Das Unternehmen schüttet Dividenden aus, und die Leerverkäufer müssen trotzdem zahlen?
@MEXC hat diesmal für Stock Futures wie Coca-Cola KO eine Dividendenabrechnung eingerichtet: Bei der Abrechnung erhalten Long-Positionen eine Anpassungszahlung, Short-Positionen müssen zahlen, was in den speziellen Finanzierungskosten verbucht wird.
Warum? Ein vereinfachtes Beispiel: Die Aktie kostet 100 USD, die Dividende beträgt 1 USD pro Aktie, alle anderen Faktoren bleiben gleich, der theoretische Kurs nach Ex-Dividende beträgt also 99 USD.
Wenn der Kontrakt ebenfalls um diesen 1 USD fällt, hat der Short auf dem Papier einen Buchgewinn. Aber dieser Gewinn stammt aus der Dividendenzahlung und kann nicht direkt als Gewinn aus einer Short-Position betrachtet werden, daher muss die Dividendenanpassung berücksichtigt werden.
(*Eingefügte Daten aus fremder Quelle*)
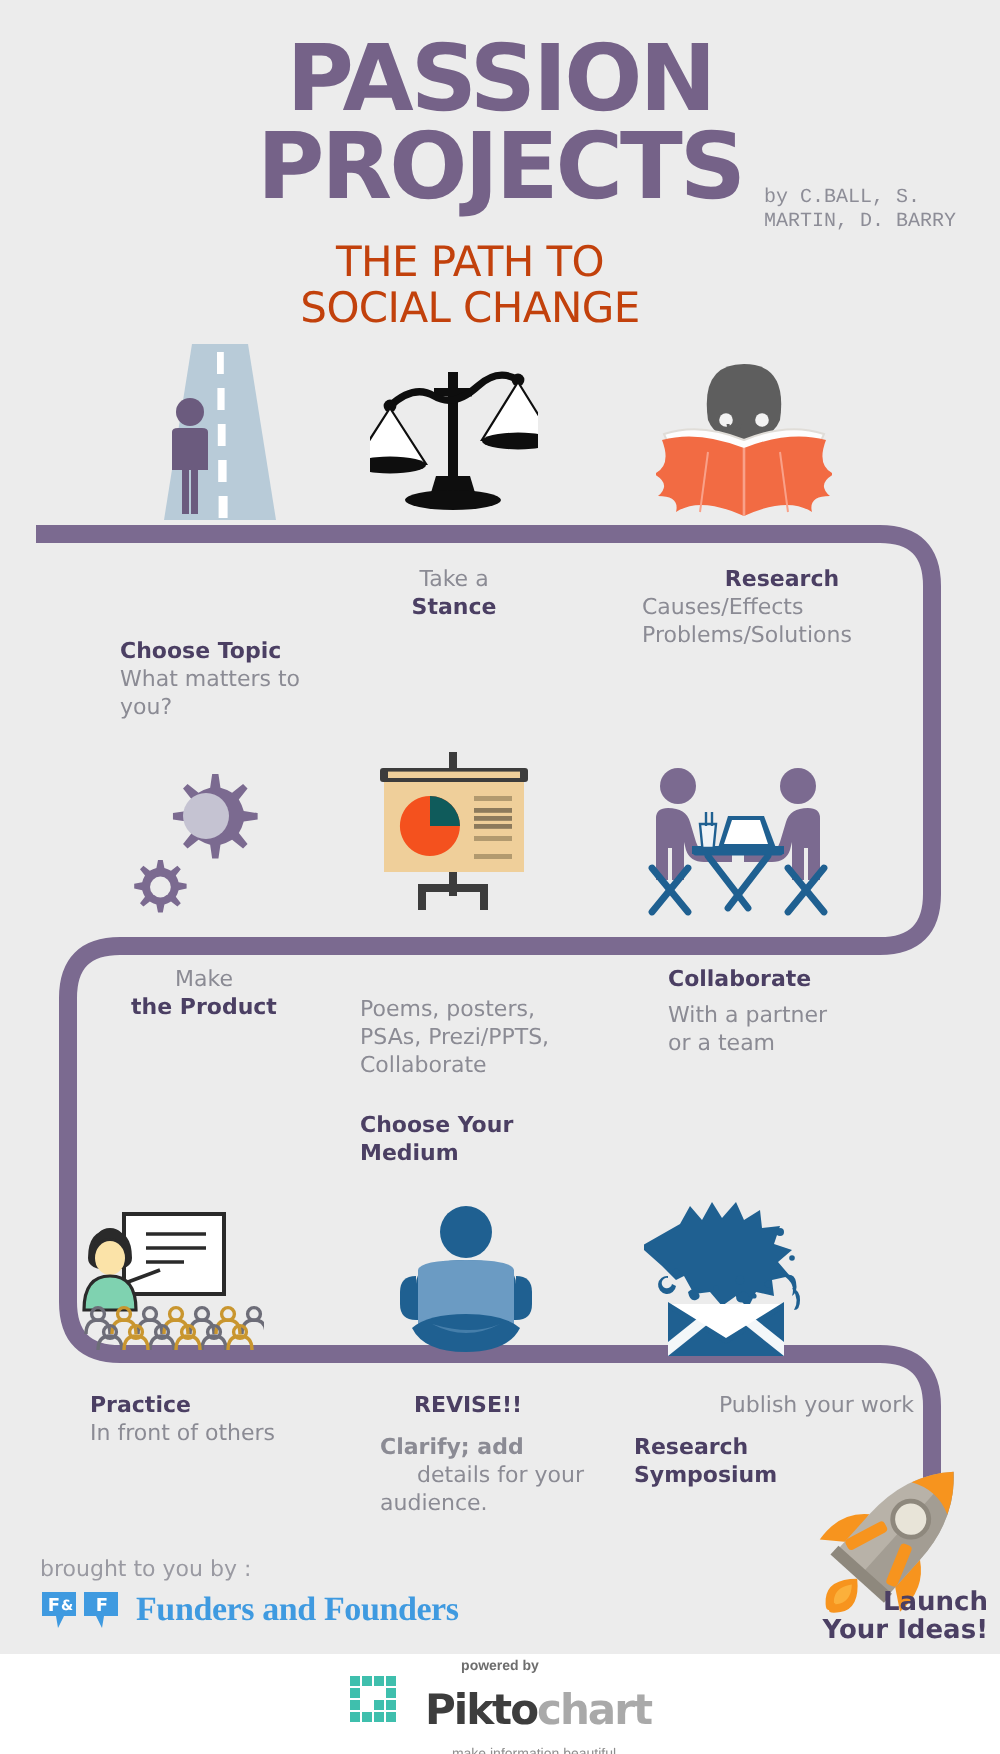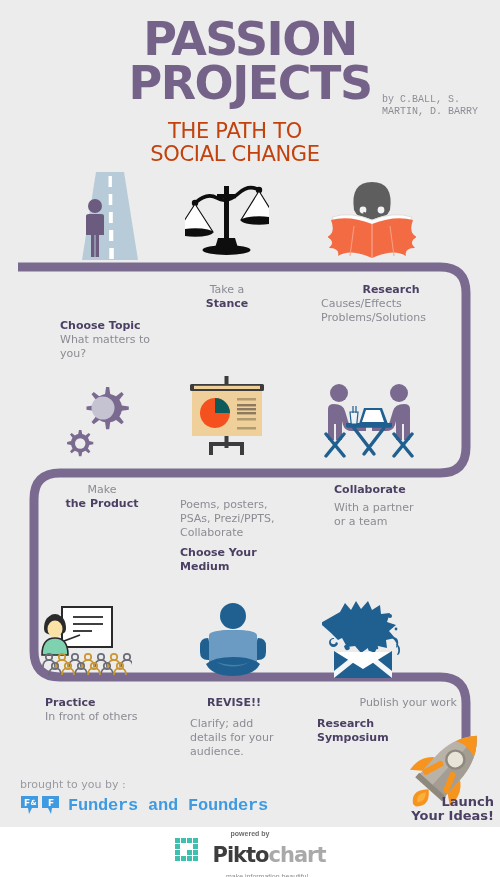--- a/index.html
+++ b/index.html
@@ -102,21 +102,21 @@
     left: 20px; top: 795px;
     display: flex;
     align-items: center;
     gap: 8px;
   }
   .ff-mark {
     width: 40px; height: 20px;
     position: relative;
   }
   .ff-text {
-    font-family: Liberation Mono, monospace;
+    font-family: Liberation Serif, serif;
     font-weight: bold;
     font-size: 17px;
     color: #3f9ae0;
     letter-spacing: -0.2px;
   }
   .launch-text {
     position: absolute;
     right: 6px; top: 795px;
     text-align: right;
     font-family: "DejaVu Sans", sans-serif;
@@ -331,21 +331,21 @@
 
   <div class="caption center" style="left:50px;top:483px;width:104px;">
     <span class="n">Make</span>
     <span class="b">the Product</span>
   </div>
 
   <div class="caption" style="left:180px;top:498px;width:110px;">
     <span class="n">Poems, posters,</span>
     <span class="n">PSAs, Prezi/PPTS,</span>
     <span class="n">Collaborate</span>
-    <span class="b" style="margin-top:6px;">Choose Your</span>
+    <span class="b" style="margin-top:16px;">Choose Your</span>
     <span class="b">Medium</span>
   </div>
 
   <div class="caption" style="left:334px;top:483px;width:120px;">
     <span class="b" style="margin-bottom:4px;">Collaborate</span>
     <span class="n">With a partner</span>
     <span class="n">or a team</span>
   </div>
 
   <div class="icon-slot" style="left:40px;top:605px;">
@@ -442,22 +442,22 @@
     </svg>
   </div>
 
   <div class="caption" style="left:45px;top:696px;width:130px;">
     <span class="b">Practice</span>
     <span class="n">In front of others</span>
   </div>
 
   <div class="caption center" style="left:176px;top:696px;width:116px;">
     <span class="b" style="margin-bottom:7px;">REVISE!!</span>
-    <span class="n" style="text-align:left;display:block;padding-left:14px;">Clarify; add</span>
-    <span class="n" style="text-align:left;display:block;padding-left:14px;">details for your</span>
+    <span class="n" style="text-align:left;display:block;padding-left:14px;font-weight:bold;">Clarify; add</span>
+    <span class="n" style="text-align:right;display:block;padding-left:14px;">details for your</span>
     <span class="n" style="text-align:left;display:block;padding-left:14px;">audience.</span>
   </div>
 
   <div class="caption" style="left:317px;top:696px;width:140px;">
     <span class="n" style="margin-bottom:7px;text-align:right;">Publish your work</span>
     <span class="b">Research</span>
     <span class="b">Symposium</span>
   </div>
 
   <div class="icon-slot" style="left:396px;top:722px;">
Für die Long-Position gilt das Gleiche: Sie erhalten die Anpassungszahlung, müssen aber auch sehen, wie viel der Kurs gefallen ist.
Wer bei „Dividende“ nur daran denkt, Long zu gehen, um Geld zu bekommen, oder vorzeitig Short zu gehen, um auf einen Kursrückgang zu spekulieren, übersieht leicht diese Rechnung.
Bei einigen Stock Futures ist die Zero Fee nur auf die Handelsgebühren bezogen, die Dividendenanpassung wird separat berechnet; die genauen anwendbaren Kontrakte, Regionen und Konten sind auf der aktuellen Gebührenseite zu finden.
Besonders bei Hebelwirkung können die Abbuchungen bei Short-Positionen und Kursrückgänge bei Long-Positionen durch Ex-Dividende die Margin beeinflussen. Solche Ankündigungen sollte man sich also ansehen.